Records from a collection

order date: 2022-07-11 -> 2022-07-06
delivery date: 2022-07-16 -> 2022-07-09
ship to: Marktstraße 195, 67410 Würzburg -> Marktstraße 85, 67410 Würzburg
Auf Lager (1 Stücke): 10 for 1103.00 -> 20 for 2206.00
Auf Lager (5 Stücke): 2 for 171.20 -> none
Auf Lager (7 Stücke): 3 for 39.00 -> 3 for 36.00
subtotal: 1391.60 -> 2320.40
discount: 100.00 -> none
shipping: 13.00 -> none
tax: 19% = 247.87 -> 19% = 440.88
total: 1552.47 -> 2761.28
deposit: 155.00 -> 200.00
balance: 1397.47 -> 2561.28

■ ACTION ITEM ■
Retype exactly the line with "tax: 19% = 247.87 -> 19% = 440.88" and each line after it until the records end, and include no other line.

■ RESULT OF THE EXERCISE ■
tax: 19% = 247.87 -> 19% = 440.88
total: 1552.47 -> 2761.28
deposit: 155.00 -> 200.00
balance: 1397.47 -> 2561.28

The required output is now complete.